> _What you need to do_: Print the listing below again from the line that contains "of every input document." onward, keeping every line exact and leaving out the lines before it.

> _Given data_:
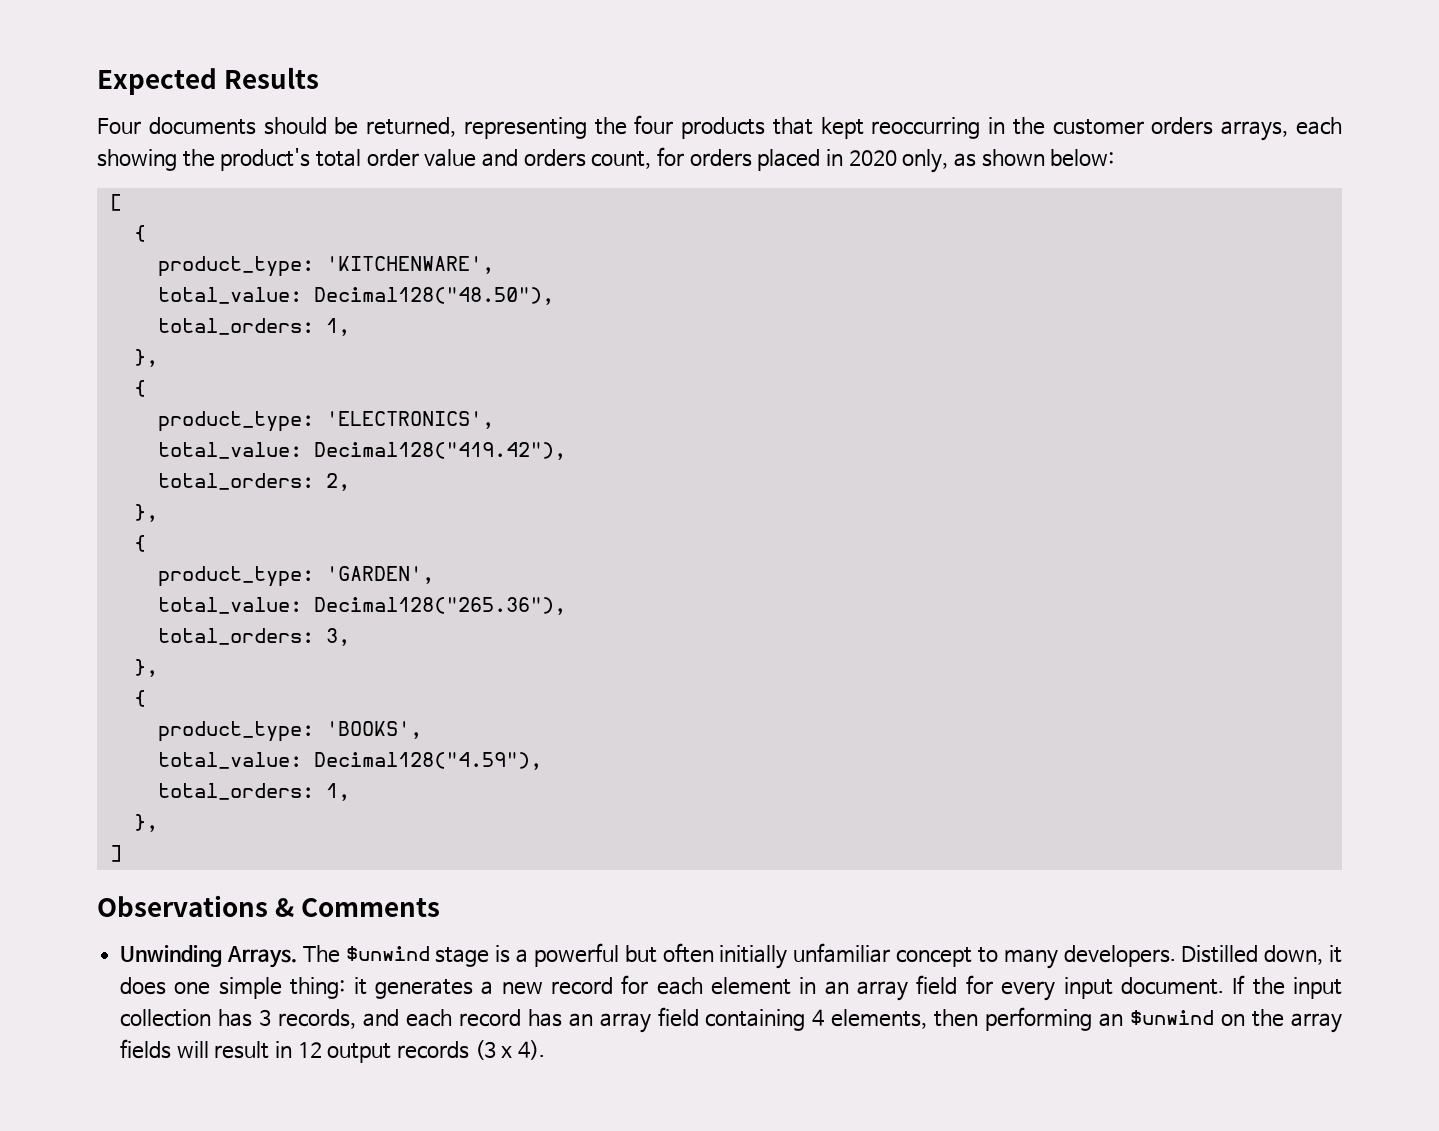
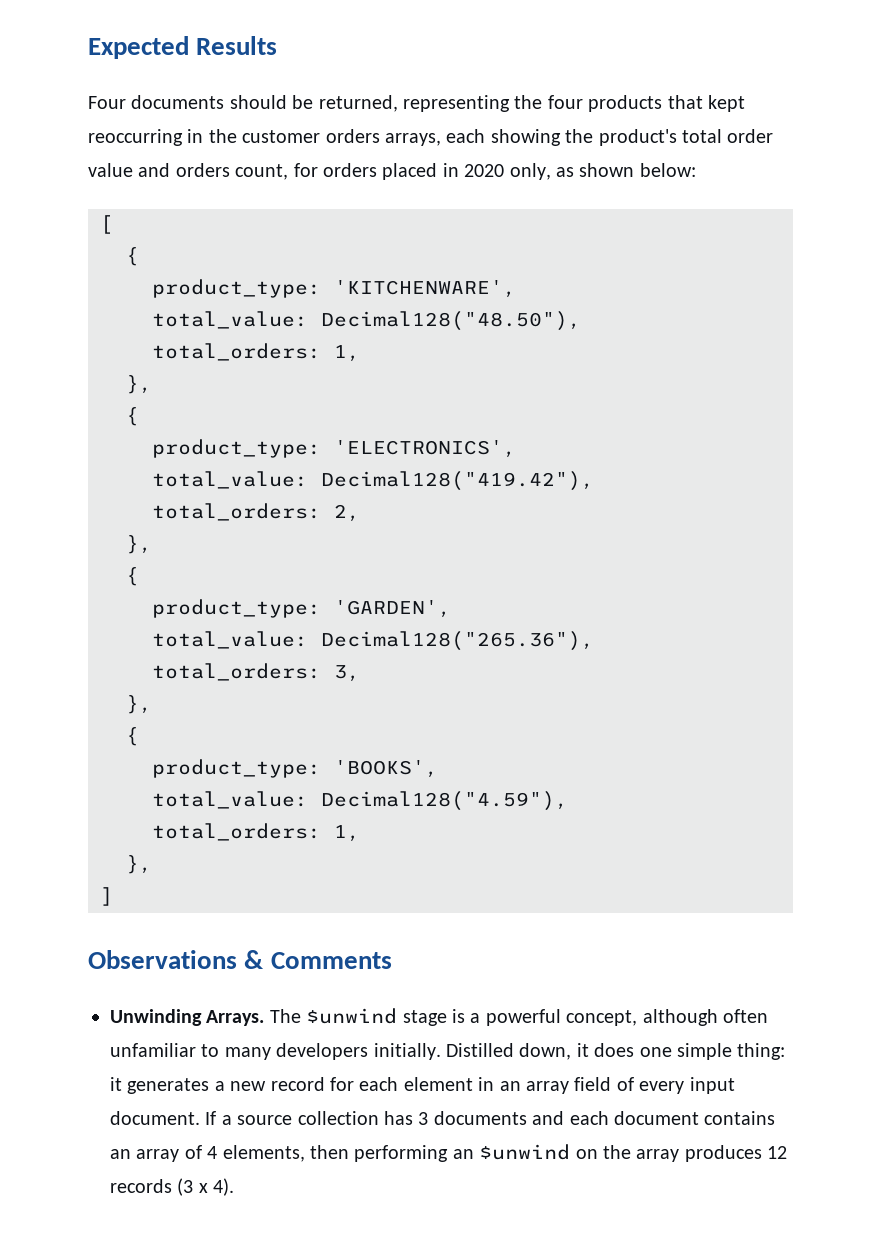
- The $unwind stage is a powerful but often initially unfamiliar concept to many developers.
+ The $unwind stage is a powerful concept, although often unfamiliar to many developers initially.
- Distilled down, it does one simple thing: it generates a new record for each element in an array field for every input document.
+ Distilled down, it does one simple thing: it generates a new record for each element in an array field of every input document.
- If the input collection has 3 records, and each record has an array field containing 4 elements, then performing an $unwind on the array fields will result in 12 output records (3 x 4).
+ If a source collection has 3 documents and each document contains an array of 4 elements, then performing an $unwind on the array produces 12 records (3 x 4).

> _Output of the exercise_:
+ Distilled down, it does one simple thing: it generates a new record for each element in an array field of every input document.
- If the input collection has 3 records, and each record has an array field containing 4 elements, then performing an $unwind on the array fields will result in 12 output records (3 x 4).
+ If a source collection has 3 documents and each document contains an array of 4 elements, then performing an $unwind on the array produces 12 records (3 x 4).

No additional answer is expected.